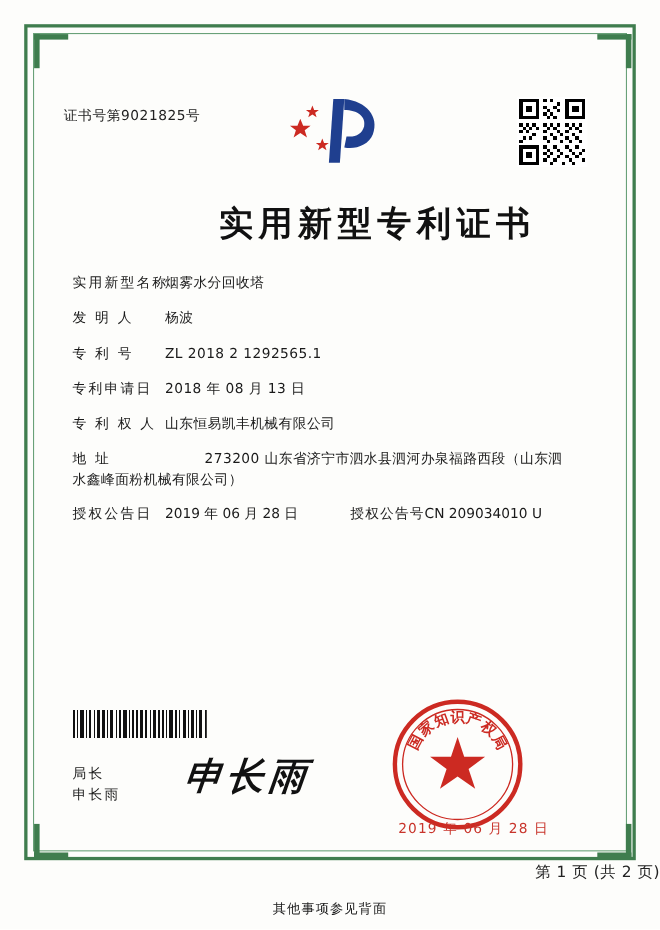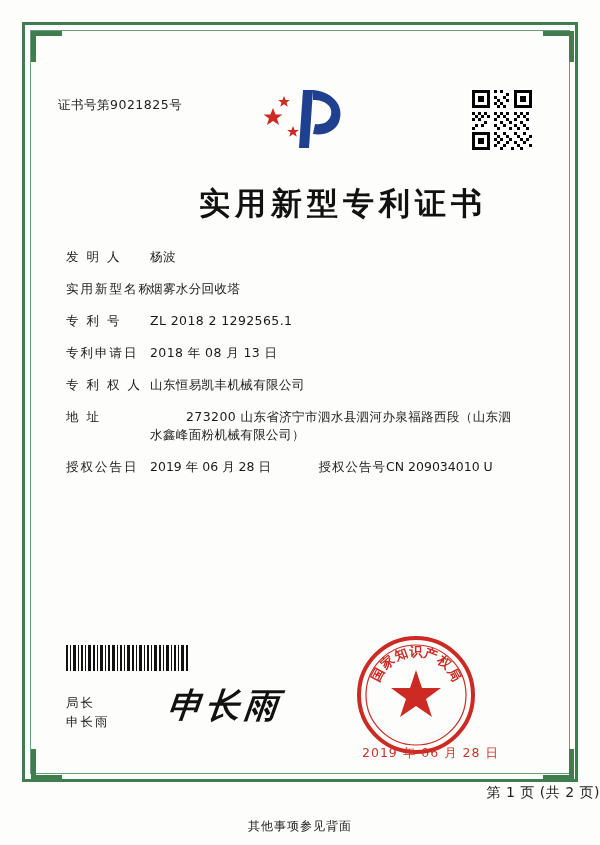--- a/index.html
+++ b/index.html
@@ -105,27 +105,25 @@
     flex: 0 0 84px;
     letter-spacing: 2px;
     white-space: nowrap;
   }
   .field-value {
     flex: 1;
     letter-spacing: 0.4px;
   }
   .field-row.tight { margin-bottom: 13px; gap: 36px; }
   .addr-second {
-    margin-left: 84px;
     font-size: 12.5px;
     line-height: 17px;
     margin-top: -11px;
     margin-bottom: 14px;
     letter-spacing: 0.4px;
-    font-family: Liberation Serif, serif;
   }
   .dual {
     display: flex;
     align-items: flex-start;
     margin-bottom: 15px;
     font-size: 12.5px;
     line-height: 17px;
   }
   .dual .label-a { width: 84px; flex: 0 0 84px; letter-spacing: 2px; }
   .dual .value-a { width: 146px; flex: 0 0 146px; }
@@ -321,27 +319,27 @@
           <rect x="50" y="59" width="3" height="3"></rect>
       </g>
     </svg>
   </div>
 
   <div class="doc-title">实用新型专利证书</div>
 
   <div class="fields">
 
     <div class="field-row">
+      <div class="field-label">实用新型名称</div>
+      <div class="field-value">烟雾水分回收塔</div>
+    </div>
+
+    <div class="field-row">
       <div class="field-label">发 明 人</div>
       <div class="field-value">杨波</div>
-    </div>
-
-    <div class="field-row">
-      <div class="field-label">实用新型名称</div>
-      <div class="field-value">烟雾水分回收塔</div>
     </div>
 
     <div class="field-row">
       <div class="field-label">专 利 号</div>
       <div class="field-value">ZL 2018 2 1292565.1</div>
     </div>
 
     <div class="field-row">
       <div class="field-label">专利申请日</div>
       <div class="field-value">2018 年 08 月 13 日</div>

· · · ·

**EXERCISE PROMPT:**
Because pictures are not wanted, give every entry above again exactly without them.

**EXPECTED ANSWER:**
--- a/index.html
+++ b/index.html
@@ -105,27 +105,25 @@
     flex: 0 0 84px;
     letter-spacing: 2px;
     white-space: nowrap;
   }
   .field-value {
     flex: 1;
     letter-spacing: 0.4px;
   }
   .field-row.tight { margin-bottom: 13px; gap: 36px; }
   .addr-second {
-    margin-left: 84px;
     font-size: 12.5px;
     line-height: 17px;
     margin-top: -11px;
     margin-bottom: 14px;
     letter-spacing: 0.4px;
-    font-family: Liberation Serif, serif;
   }
   .dual {
     display: flex;
     align-items: flex-start;
     margin-bottom: 15px;
     font-size: 12.5px;
     line-height: 17px;
   }
   .dual .label-a { width: 84px; flex: 0 0 84px; letter-spacing: 2px; }
   .dual .value-a { width: 146px; flex: 0 0 146px; }
@@ -321,27 +319,27 @@
           <rect x="50" y="59" width="3" height="3"></rect>
       </g>
     </svg>
   </div>
 
   <div class="doc-title">实用新型专利证书</div>
 
   <div class="fields">
 
     <div class="field-row">
+      <div class="field-label">实用新型名称</div>
+      <div class="field-value">烟雾水分回收塔</div>
+    </div>
+
+    <div class="field-row">
       <div class="field-label">发 明 人</div>
       <div class="field-value">杨波</div>
-    </div>
-
-    <div class="field-row">
-      <div class="field-label">实用新型名称</div>
-      <div class="field-value">烟雾水分回收塔</div>
     </div>
 
     <div class="field-row">
       <div class="field-label">专 利 号</div>
       <div class="field-value">ZL 2018 2 1292565.1</div>
     </div>
 
     <div class="field-row">
       <div class="field-label">专利申请日</div>
       <div class="field-value">2018 年 08 月 13 日</div>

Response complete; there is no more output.